__Work order__. Among the entries that follow, the required portion opens with the line containing "color: #737373 ->" and closes with the line containing "border-radius: 8px ->". Give that portion again exactly, and nothing else.

__Available data__.
* * * * * * * * *

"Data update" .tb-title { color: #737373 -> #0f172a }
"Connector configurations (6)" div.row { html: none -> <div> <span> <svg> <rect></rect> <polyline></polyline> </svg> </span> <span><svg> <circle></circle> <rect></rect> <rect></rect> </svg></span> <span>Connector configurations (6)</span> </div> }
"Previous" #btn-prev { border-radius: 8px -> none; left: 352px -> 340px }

* * * * * * * * *

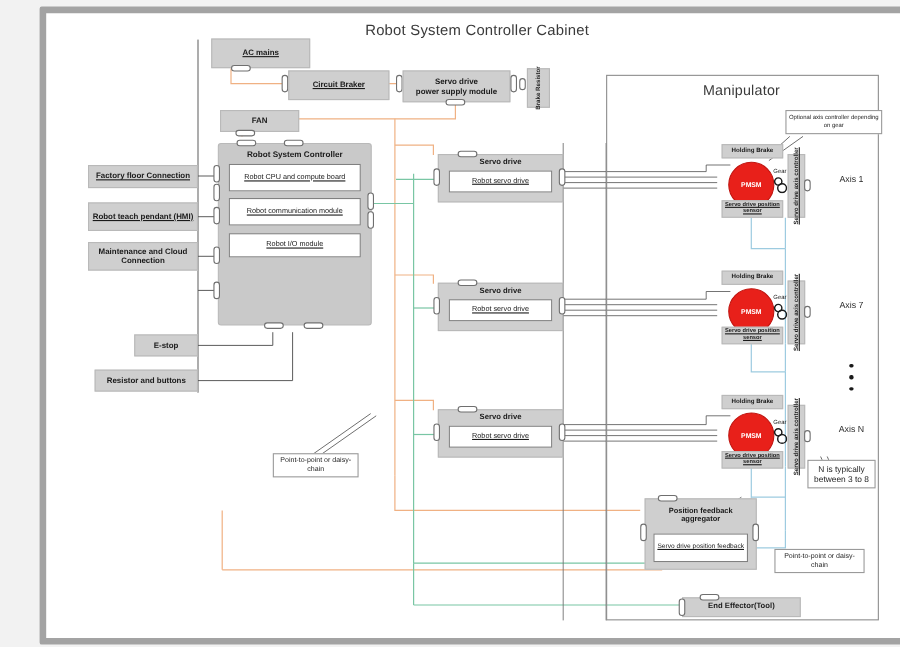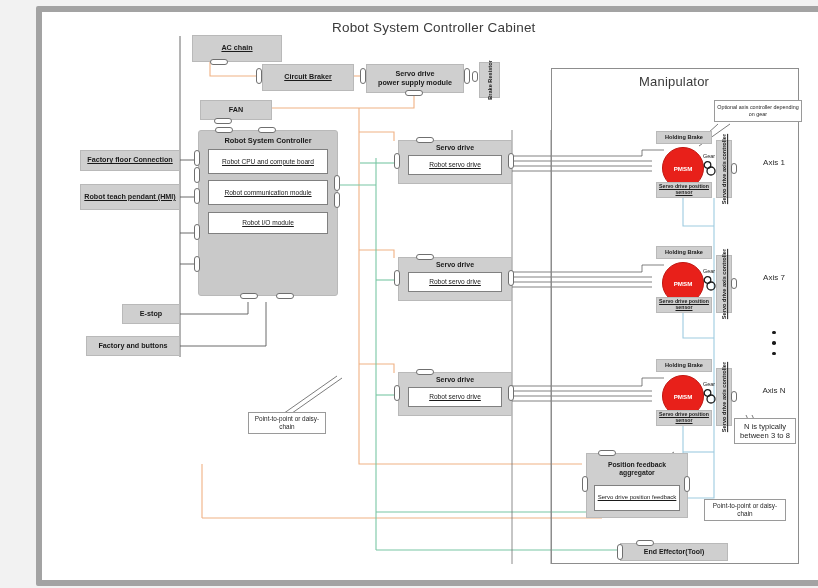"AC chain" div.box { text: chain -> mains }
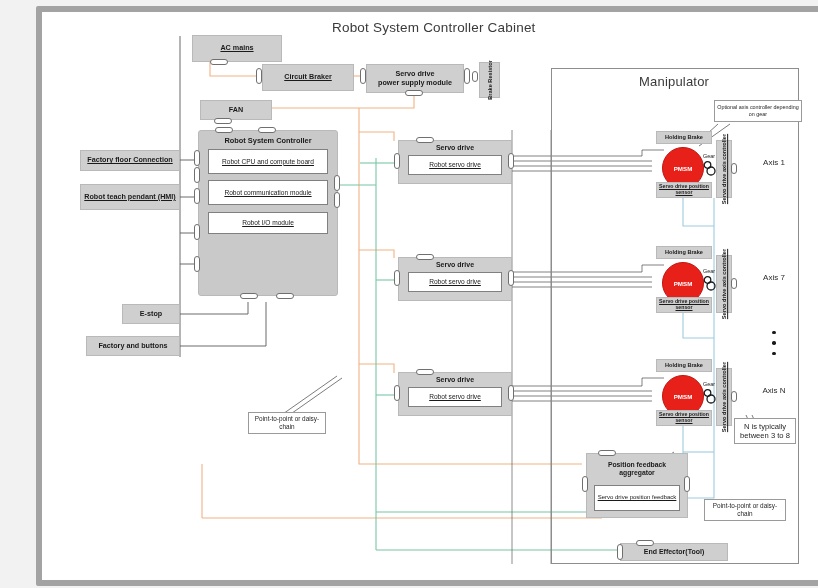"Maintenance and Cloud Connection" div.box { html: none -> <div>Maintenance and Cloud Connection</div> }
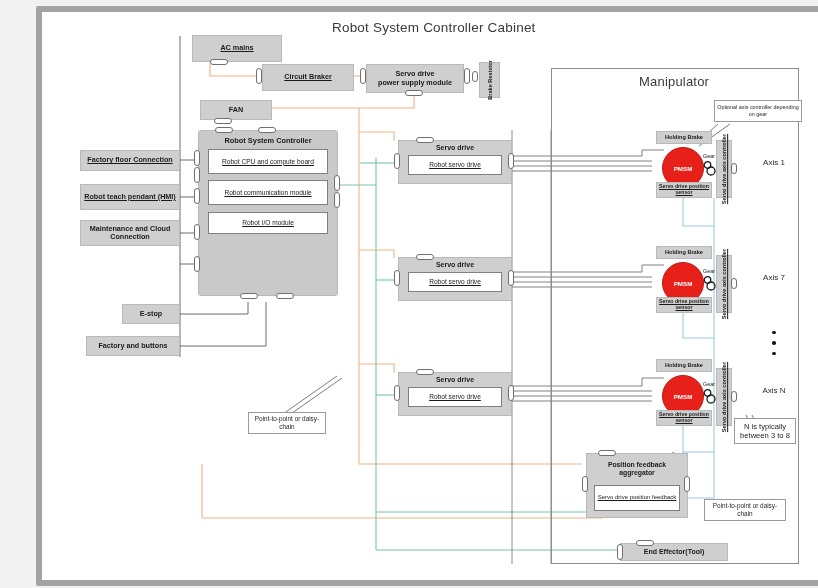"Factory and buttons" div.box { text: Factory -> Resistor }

* * * * * * * * *

__Answer box__.
"Data update" .tb-title { color: #737373 -> #0f172a }
"Connector configurations (6)" div.row { html: none -> <div> <span> <svg> <rect></rect> <polyline></polyline> </svg> </span> <span><svg> <circle></circle> <rect></rect> <rect></rect> </svg></span> <span>Connector configurations (6)</span> </div> }
"Previous" #btn-prev { border-radius: 8px -> none; left: 352px -> 340px }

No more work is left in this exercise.